Fig. 8. TMEM16F is required for LRRK2 removal from STm invasion sites.

a and b Representative images (a) and quantifications (b) of LRRK2 localization at invasion sites at 30 min p.i. WT or TMEM16F KO Henle 407 cells were transfected with LRRK2-mNeon and myc-PM-RAB10 and infected with WT or ΔsopD STm. Cells were fixed at 30 min p.i. and stained with myc-tag. Line plot profile follows respective white arrows in the insets of the ‘Merge’ channels on the left. c and d, Representative images (c) and quantifications of (d) phospho-LRRK2 (S935) signal measured by western blot. WT, LRRK2 KO and TLR4 KO Henle 407 cells were infected with WT STm and cell lysates were collected at 30 min p.i. and immunoblotted for phospho-LRRK2 (S935), total LRRK2, or ß-actin (loading control). Data shown are means ± S.D. for three independent experiments. At least 100 invasion sites for each condition in each experiment were scored for LRRK2 localization to STm invasion sites. P values were calculated using two-way ANOVA. Scale bars, 10 μm. Source data are provided as a Source Data file.

Fig. 9. TMEM16F reduces RAB10 phosphorylation and promotes DNM2 recruitment at STm invasion sites.
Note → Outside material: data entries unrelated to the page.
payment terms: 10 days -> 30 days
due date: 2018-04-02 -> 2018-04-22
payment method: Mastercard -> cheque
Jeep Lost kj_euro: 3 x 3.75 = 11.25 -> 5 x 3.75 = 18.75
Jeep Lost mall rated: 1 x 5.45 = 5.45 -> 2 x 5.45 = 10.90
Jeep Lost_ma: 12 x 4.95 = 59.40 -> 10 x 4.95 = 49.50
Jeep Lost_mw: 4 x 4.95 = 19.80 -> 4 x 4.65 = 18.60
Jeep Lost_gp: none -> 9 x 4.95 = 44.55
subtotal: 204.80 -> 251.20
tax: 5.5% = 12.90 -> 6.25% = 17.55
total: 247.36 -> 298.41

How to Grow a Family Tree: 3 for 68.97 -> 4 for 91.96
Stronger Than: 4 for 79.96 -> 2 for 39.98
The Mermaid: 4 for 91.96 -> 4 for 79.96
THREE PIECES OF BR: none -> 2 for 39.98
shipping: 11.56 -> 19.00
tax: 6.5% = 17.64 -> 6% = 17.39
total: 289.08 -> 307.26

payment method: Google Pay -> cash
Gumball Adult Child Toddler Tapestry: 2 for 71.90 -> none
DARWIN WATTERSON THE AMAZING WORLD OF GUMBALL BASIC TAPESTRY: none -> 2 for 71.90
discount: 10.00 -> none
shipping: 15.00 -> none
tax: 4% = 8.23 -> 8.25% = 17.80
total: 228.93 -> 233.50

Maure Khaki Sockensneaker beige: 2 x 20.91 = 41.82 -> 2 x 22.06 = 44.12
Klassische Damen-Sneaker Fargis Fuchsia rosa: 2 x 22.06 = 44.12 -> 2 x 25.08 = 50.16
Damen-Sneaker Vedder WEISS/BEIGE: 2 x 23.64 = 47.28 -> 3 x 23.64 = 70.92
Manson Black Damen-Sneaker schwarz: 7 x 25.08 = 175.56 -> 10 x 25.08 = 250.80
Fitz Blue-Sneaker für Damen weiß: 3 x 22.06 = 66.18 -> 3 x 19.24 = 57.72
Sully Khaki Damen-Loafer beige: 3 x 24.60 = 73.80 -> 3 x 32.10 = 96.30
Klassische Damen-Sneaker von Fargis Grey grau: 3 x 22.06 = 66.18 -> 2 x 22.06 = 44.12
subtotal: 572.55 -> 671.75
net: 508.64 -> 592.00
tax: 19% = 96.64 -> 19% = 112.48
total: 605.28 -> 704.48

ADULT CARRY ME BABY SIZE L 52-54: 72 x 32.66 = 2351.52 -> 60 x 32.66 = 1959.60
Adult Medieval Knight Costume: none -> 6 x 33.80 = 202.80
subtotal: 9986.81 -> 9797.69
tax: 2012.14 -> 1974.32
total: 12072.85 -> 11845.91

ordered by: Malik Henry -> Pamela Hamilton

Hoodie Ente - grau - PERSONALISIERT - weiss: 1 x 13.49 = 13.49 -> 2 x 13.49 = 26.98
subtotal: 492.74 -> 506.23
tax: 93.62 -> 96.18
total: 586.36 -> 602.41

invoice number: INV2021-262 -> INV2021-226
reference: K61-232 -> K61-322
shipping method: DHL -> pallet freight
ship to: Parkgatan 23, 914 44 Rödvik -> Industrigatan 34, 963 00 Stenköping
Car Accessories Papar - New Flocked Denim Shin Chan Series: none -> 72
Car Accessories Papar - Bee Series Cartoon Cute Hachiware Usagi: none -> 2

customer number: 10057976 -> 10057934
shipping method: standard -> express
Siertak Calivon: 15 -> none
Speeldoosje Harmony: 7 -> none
a and b Representative images (a) and quantifications of (b) phospho-RAB10 (T73) signal measured by western blot. Henle 407 cells were infected with WT STm for 30 min and immunoblotted for indicated antibodies. c Representative images of Henle 407 cells transfected with GFP-RAB10 and DNM2-mCherry and infected with WT or ΔsopD STm. Cells were fixed at 30 min p.i. and stained for STm. Line plot profile follows respective white arrows in the insets of the ‘Merge’ channels on the left. d and e Quantifications of RAB10 (d) or DNM2 (e) localization at invasion sites at 30 min p.i. Data shown are means ± S.D. for three independent experiments. At least 100 invasion sites (d and e) for each condition in each experiment were scored for RAB10 or DNM2 localizations to invasion sites. P values were calculated using two-way ANOVA. Scale bars, 10 μm. Source data are provided as a Source Data file. f Model depicting the results of this study. Prior to infection, RAB10 is recruited to the plasma membrane (PM) where it stabilizes tubular invaginations (membrane reservoirs). LRRK2 may also contribute to membrane tubulation through binding to acidic phospholipids, including phosphatidylserine (PS), on the cytoplasmic leaflet of the PM. RAB10’s T73 phosphorylation by LRRK2 maintains RAB10 in a GTP-bound state by preventing its interaction with GTPase activating proteins (GAPs). In turn, phosphorylated RAB10 promotes LRRK2 activity at the membrane in a feed-forward activation loop. With STm infection, membrane reservoirs can be redistributed to STm invasion sites by carrier vesicle delivery and/or tubule resorption, helping to generate invasion ruffles. Phosphorylated and GTP-bound RAB10 is recruited to STm invasion sites and generates invaginated portions of the PM containing bacteria. Bacterial lipopolysaccharide (LPS) stimulates TLR4 to induce PIEZO1-mediated calcium influx, a signal that activates the PS scramblase TMEM16F. PS scrambling promotes LRRK2 release from the membrane, enabling RAB10 dephosphorylation by PPM1H and/or other phosphatases. Dephosphorylated RAB10 is targeted by SopD, a Salmonella T3SS effector with GAP activity. GDP-bound RAB10 interacts with DNM2, promoting invaginated PM scission to generate SCVs.